The United Party was a political party in South Africa. It was the country's ruling political party between 1934 and 1948.

Formation
The United Party was formed by a merger of most of Prime Minister Barry Hertzog's National Party with the rival South African Party of Jan Smuts, plus the remnants of the Unionist Party. Its full name was the United National South African Party, but it was generally called the "United Party". The party drew support from several different parts of South African society, including English-speakers, Afrikaners and Coloureds.

Hertzog led the party until 1939.  In that year, Hertzog refused to commit South Africa to Britain's war effort against Nazi Germany. Many Afrikaners who had fought in the Second Boer War were still alive, and British war crimes during that conflict were still fresh in their memory. Hertzog felt that siding with the former enemy would be unacceptable to Afrikaners. Furthermore, he could see little benefit for South Africa in taking part in a war that he saw as an essentially European affair.

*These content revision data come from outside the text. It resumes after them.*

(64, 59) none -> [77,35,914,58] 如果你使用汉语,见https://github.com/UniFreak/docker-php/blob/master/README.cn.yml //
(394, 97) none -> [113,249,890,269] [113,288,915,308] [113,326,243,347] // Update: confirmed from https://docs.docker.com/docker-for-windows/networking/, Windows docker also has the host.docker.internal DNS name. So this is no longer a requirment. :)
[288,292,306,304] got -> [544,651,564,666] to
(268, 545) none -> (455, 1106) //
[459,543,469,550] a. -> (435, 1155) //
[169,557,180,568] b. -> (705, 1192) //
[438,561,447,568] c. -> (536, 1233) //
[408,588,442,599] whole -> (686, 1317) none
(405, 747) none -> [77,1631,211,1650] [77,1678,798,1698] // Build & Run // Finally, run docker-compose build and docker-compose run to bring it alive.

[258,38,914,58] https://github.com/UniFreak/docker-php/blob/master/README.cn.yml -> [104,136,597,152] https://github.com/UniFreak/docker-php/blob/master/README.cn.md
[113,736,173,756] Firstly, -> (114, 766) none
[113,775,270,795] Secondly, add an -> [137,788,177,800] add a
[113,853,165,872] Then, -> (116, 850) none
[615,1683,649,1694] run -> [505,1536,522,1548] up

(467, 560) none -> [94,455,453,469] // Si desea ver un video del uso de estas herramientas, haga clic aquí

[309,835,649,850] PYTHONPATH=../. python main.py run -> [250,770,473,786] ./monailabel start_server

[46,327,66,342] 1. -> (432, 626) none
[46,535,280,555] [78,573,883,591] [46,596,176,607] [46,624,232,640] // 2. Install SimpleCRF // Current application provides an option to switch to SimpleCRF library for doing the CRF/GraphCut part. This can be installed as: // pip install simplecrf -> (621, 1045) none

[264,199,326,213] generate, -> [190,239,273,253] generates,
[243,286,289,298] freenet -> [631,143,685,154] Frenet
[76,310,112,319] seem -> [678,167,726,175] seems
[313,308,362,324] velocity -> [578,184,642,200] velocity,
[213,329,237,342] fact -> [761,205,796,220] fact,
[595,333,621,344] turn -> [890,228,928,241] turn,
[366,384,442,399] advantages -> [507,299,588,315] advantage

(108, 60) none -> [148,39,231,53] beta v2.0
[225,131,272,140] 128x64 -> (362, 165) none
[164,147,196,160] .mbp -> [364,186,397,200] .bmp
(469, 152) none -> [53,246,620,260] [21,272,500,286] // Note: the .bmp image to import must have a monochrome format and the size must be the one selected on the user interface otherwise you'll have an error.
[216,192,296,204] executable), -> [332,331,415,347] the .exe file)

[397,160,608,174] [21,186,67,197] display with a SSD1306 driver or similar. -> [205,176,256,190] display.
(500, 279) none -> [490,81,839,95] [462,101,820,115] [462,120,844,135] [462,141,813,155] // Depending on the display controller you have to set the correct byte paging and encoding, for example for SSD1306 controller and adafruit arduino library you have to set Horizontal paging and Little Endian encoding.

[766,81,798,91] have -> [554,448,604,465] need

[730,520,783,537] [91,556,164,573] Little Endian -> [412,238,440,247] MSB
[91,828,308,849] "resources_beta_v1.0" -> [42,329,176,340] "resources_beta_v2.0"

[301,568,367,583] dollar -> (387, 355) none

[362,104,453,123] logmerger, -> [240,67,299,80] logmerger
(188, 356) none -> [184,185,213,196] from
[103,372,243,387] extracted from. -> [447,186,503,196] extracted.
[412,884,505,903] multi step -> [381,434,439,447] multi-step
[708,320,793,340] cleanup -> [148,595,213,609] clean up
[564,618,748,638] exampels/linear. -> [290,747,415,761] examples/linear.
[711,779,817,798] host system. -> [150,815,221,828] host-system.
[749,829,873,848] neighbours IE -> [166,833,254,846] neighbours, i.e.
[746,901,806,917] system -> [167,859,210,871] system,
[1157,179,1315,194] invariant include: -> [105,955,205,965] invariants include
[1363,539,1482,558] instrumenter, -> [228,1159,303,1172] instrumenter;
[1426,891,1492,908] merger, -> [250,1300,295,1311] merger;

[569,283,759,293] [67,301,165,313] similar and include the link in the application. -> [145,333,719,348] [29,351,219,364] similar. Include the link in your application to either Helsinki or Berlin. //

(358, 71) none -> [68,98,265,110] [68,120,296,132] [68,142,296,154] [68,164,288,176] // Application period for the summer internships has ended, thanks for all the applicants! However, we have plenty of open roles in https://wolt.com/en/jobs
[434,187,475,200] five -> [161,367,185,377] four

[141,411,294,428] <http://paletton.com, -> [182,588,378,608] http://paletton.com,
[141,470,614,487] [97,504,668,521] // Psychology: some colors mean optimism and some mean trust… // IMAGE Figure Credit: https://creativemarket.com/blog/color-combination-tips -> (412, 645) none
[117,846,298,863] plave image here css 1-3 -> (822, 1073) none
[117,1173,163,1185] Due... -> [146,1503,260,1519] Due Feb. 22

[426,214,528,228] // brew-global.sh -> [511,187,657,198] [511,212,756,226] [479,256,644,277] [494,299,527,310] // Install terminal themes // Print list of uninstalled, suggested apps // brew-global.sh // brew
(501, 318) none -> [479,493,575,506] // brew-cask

The majority of the United Party caucus were of a different mind, however, and Hertzog resigned. Jan Smuts succeeded him and led the party and the country throughout World War II and the immediate post-war years.

Decline
Smuts and the United Party lost the 1948 election to the National Party. It never held power again. J. G. N. Strauss succeeded Smuts in 1950, and was in turn replaced by Sir de Villiers Graaff in 1956 until 1977. Attrition characterised his leadership years, as the party slowly declined because of electoral gerrymandering, changes to South Africa's voting laws, including the removal of the 'Coloureds' –  South Africans of mixed ancestry, who had been staunch United Party supporters – from the electoral rolls, and defections to other parties such as the Progressive Party, which was formed in 1959 by liberal former UP members that sought a stronger opposition to apartheid. Despite this, the party remained relatively stable until the 1970s.

Schwarz breakaway
There was much division in the party, between liberals and conservatives. Divisions came to a head in 1972 when Harry Schwarz, leader of the liberal "Young Turks" within the party, wrestled the leadership of the party in the Transvaal from Marais Steyn. His victory was a visible sign of strength from the liberals within the party. On 4 January 1974, he met with Mangosuthu Buthelezi and signed a five-point plan for racial peace in South Africa, which came to be known as the Mahlabatini Declaration of Faith. It was the first occasion in apartheid South Africa's history where the principles of peaceful transition and equality had been enshrined in a document which had been jointly signed by acknowledged black and white political leaders in South Africa. The declaration, however provoked an angry response from the conservative "Old Guard" in the party, including the party's leader.

In 1975 Harry Schwarz and three other Members of Parliament (MPs) were expelled from the United Party. Further resignations followed, which included two senators, ten members of the Transvaal Provincial Council, 14 out of the 36 Johannesburg City Councillors and four Randburg City Councillors. This made it the official opposition in the Transvaal Provincial Council. They formed the Reform Party which elected Schwarz as leader. Schwarz's breakaway led to the demise of the United Party and realigned opposition politics in South Africa. The Reform Party soon merged with the Progressive Party to form the Progressive Reform Party (PRP).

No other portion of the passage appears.